The question of bamboo was therefore suspended for a time till Mr. R. S. Pearson made elaborate investigations regarding the supplies of bamboo and brought out the possibility of getting abundance of bamboo sufficient for the whole world's consumption. Mr. Raitt, an analytical chemist and paper maker, was called in to help, the Government of India and he made elaborate experiments to get rid of the defects pointed out by his predecessors in this field. Mr. Raitt devoted all his time to this and made a life-study of bamboo for nearly twenty-four years and he invented a new method by which he could not only remove the draws pointed out by Mr. Sindall and others but also made the cost of this bamboo pulp cheaper than the Swedish pulp from wood, which is the chief raw material for all printing papers. Mr. Raitt proved by experiments in laboratories and on an industrial scale in Paper Mills, that the production of bamboo pulp is cheaper than any other kind of pulp on the Continent. The wood pulp in a grade similar to bamboo pulp has now a cost value, landed in England, of £ 13-10-0 per ton and of this nearly £7 goes towards the cost of wood itself. The corresponding figure for bamboo is a minimum of £1-10-0 and would never be over £2-10-0 per ton. To quote a recent report of the Indian Tariff Board: -

"Bamboo can be landed at a Mill at a cost low enough to make it a great deal cheaper than wood to the European manufacturer with all the duties and freight included." Thus taking all the worst circumstances into consideration, the bamboo pulp delivered in British markets would never be over £11-10-0 per ton while the wood pulp is never less than £13-10-0 per ton, with possibilities for the cost to increase in view of the anticipated shortage of wood supply and a wood famine in 25 years to come, calculated on the strength of the increase, in the spread of education and paper consumption and a proportionate decrease in the growth of wood. Further bamboo has unique advantages in the growth. It grows in five years and so five plots of land reserved for the growth of bamboo and one plot cut every year would guarantee the Mill a perennial supply of bamboo, as the cut plot would be ready with bamboo in five years, while wood requires nearly 30 to 40 years to grow. The present estimate of the availability of bamboo in India shows that there is sufficient bamboo in India and Burma to supply the whole world's consumption of pulp."
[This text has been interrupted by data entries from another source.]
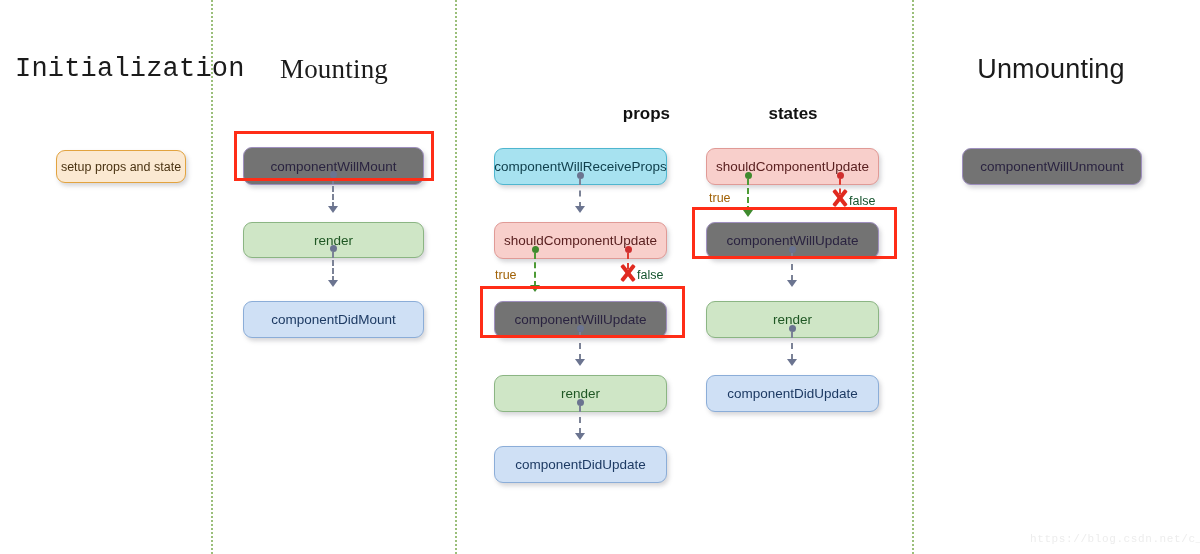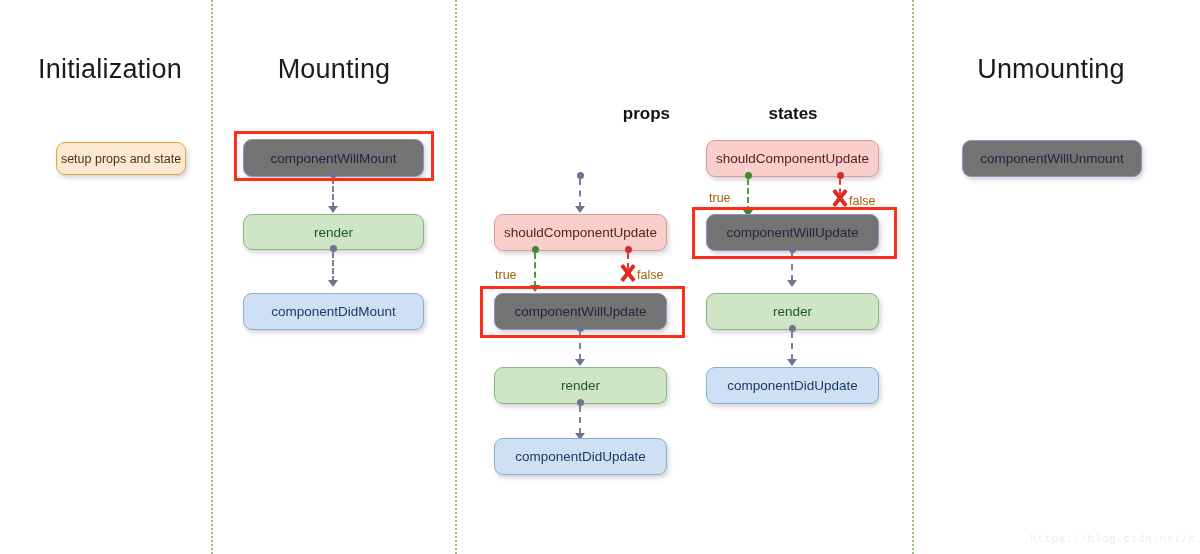--- a/index.html
+++ b/index.html
@@ -154,7 +154,7 @@
   <div class="divider" style="left:455px;"></div>
   <div class="divider" style="left:912px;"></div>
 
-  <div class="phase-title" style="left:15px; top:54px; width:190px;">Initialization</div>
+  <div class="phase-title" style="left:15px; top:54px; width:190px;font-family:Liberation Mono, monospace;">Initialization</div>
   <div class="phase-title" style="left:238px; top:54px; width:192px;">Mounting</div>
   <div class="phase-title" style="left:955px; top:54px; width:192px;">Unmounting</div>
 

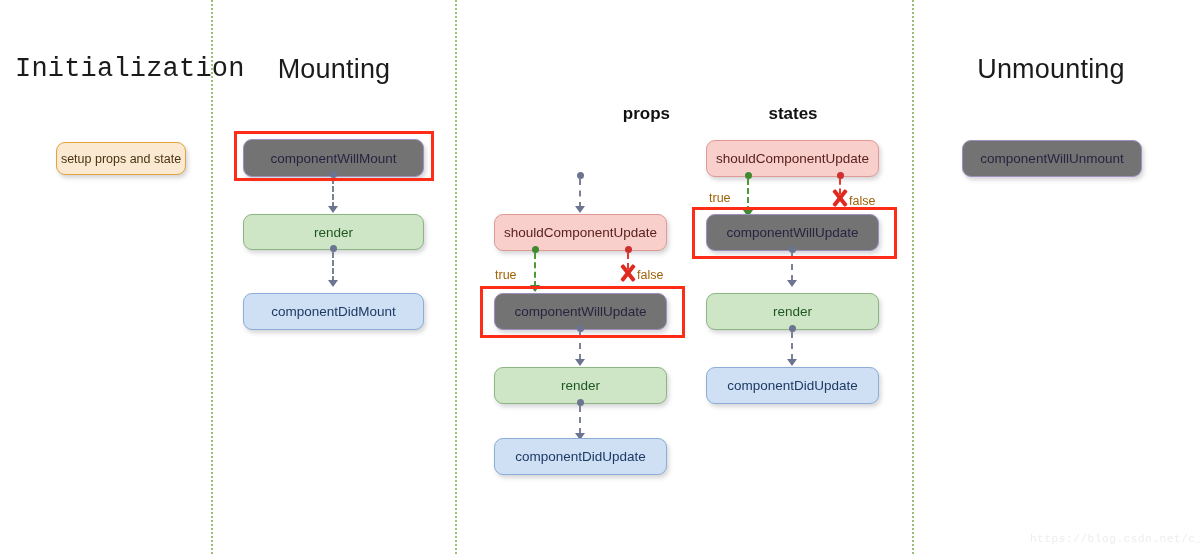--- a/index.html
+++ b/index.html
@@ -155,7 +155,7 @@
   <div class="divider" style="left:912px;"></div>
 
   <div class="phase-title" style="left:15px; top:54px; width:190px;font-family:Liberation Mono, monospace;">Initialization</div>
-  <div class="phase-title" style="left:238px; top:54px; width:192px;">Mounting</div>
+  <div class="phase-title" style="left:238px; top:54px; width:192px;font-family:Liberation Serif, serif;">Mounting</div>
   <div class="phase-title" style="left:955px; top:54px; width:192px;">Unmounting</div>
 
   <div class="sub-title" style="left:490px; top:104px; width:180px;text-align:right;">props</div>

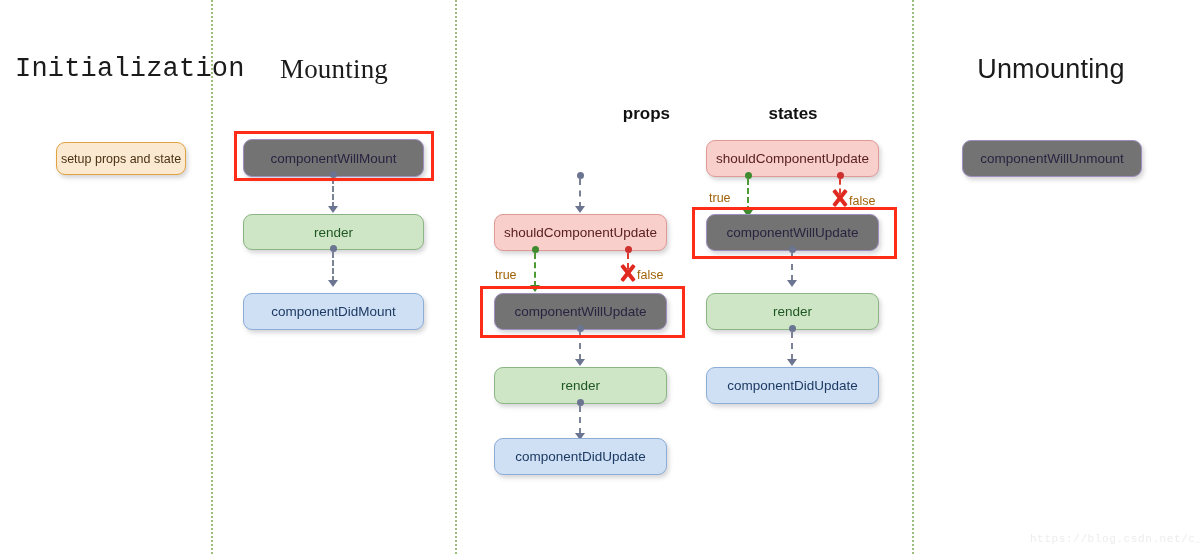--- a/index.html
+++ b/index.html
@@ -59,6 +59,7 @@
     font-size: 13.5px;
     box-shadow: 2px 3px 4px rgba(120,120,130,0.30);
     white-space: nowrap;
+    margin-top: 8px;
   }
   .node.purple { background:#737373; border-color:#9e8fbe; color:#2a2340; }
   .node.green  { background:#cfe6c6; border-color:#8bb583; color:#1f5724; }

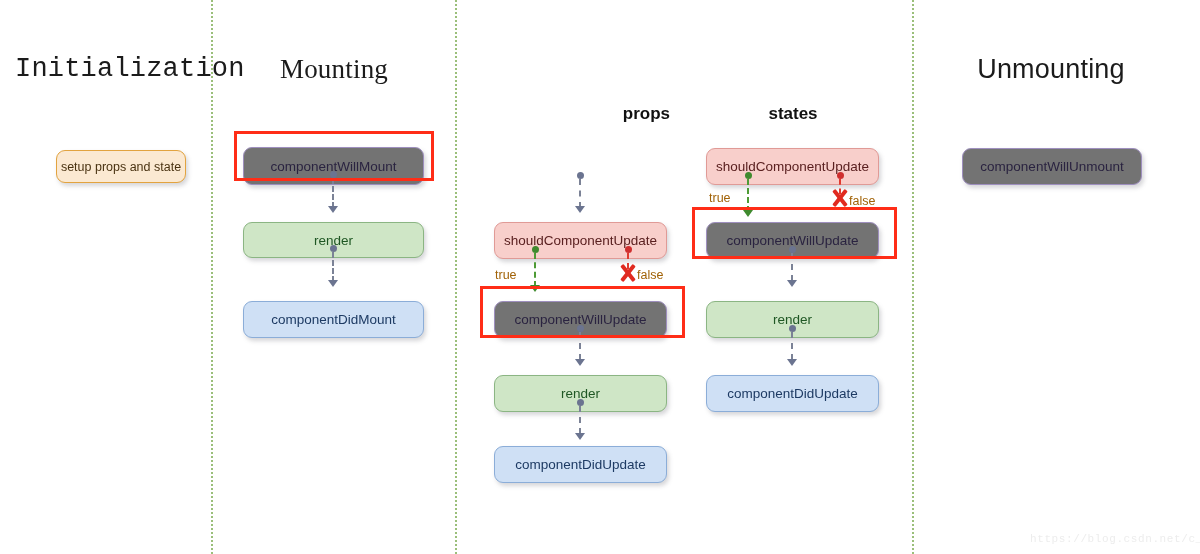--- a/index.html
+++ b/index.html
@@ -178,6 +178,7 @@
 
   <div class="highlight" style="left:234px; top:131px; width:200px; height:50px;"></div>
 
+  <div class="node cyan" style="left:494px; top:140px; width:173px; height:37px;">componentWillReceiveProps</div>
   <div class="dot" style="left:577px; top:172px;"></div>
   <div class="dline" style="left:579px; top:179px; height:29px;"></div>
   <div class="arrow" style="left:575px; top:206px;"></div>

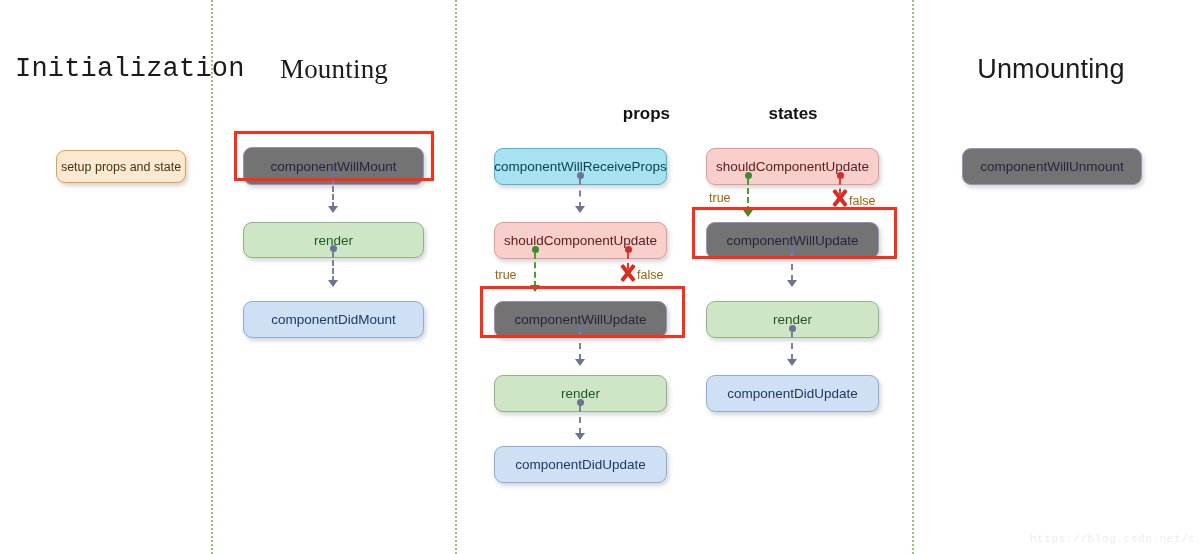--- a/index.html
+++ b/index.html
@@ -106,7 +106,7 @@
     white-space: nowrap;
   }
   .branch-label.t { color:#a16207; }
-  .branch-label.f { color:#a16207; }
+  .branch-label.f { color:#14532d; }
 
   
   .xmark {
Thus India is now drawn into the vortex of a world problem to actively take part in this supply of bamboo pulp to the world and save the world from an impending starvation and help itself.

If we are too slack to take the task upon our shoulders, we cannot blame the other nations who take this task of helping themselves with large supplies of bamboo pulp, by establishing nearly eighty pulp factories in India and eradicate the present trouble but it would not be to the interests of Indian capital. Foreign capital would easily flow in and we shall stand gaping at what others are doing to their own advantage. India has all the advantages but lacks in co-operation, industrial venture and business grit besides a wee bit of Luck.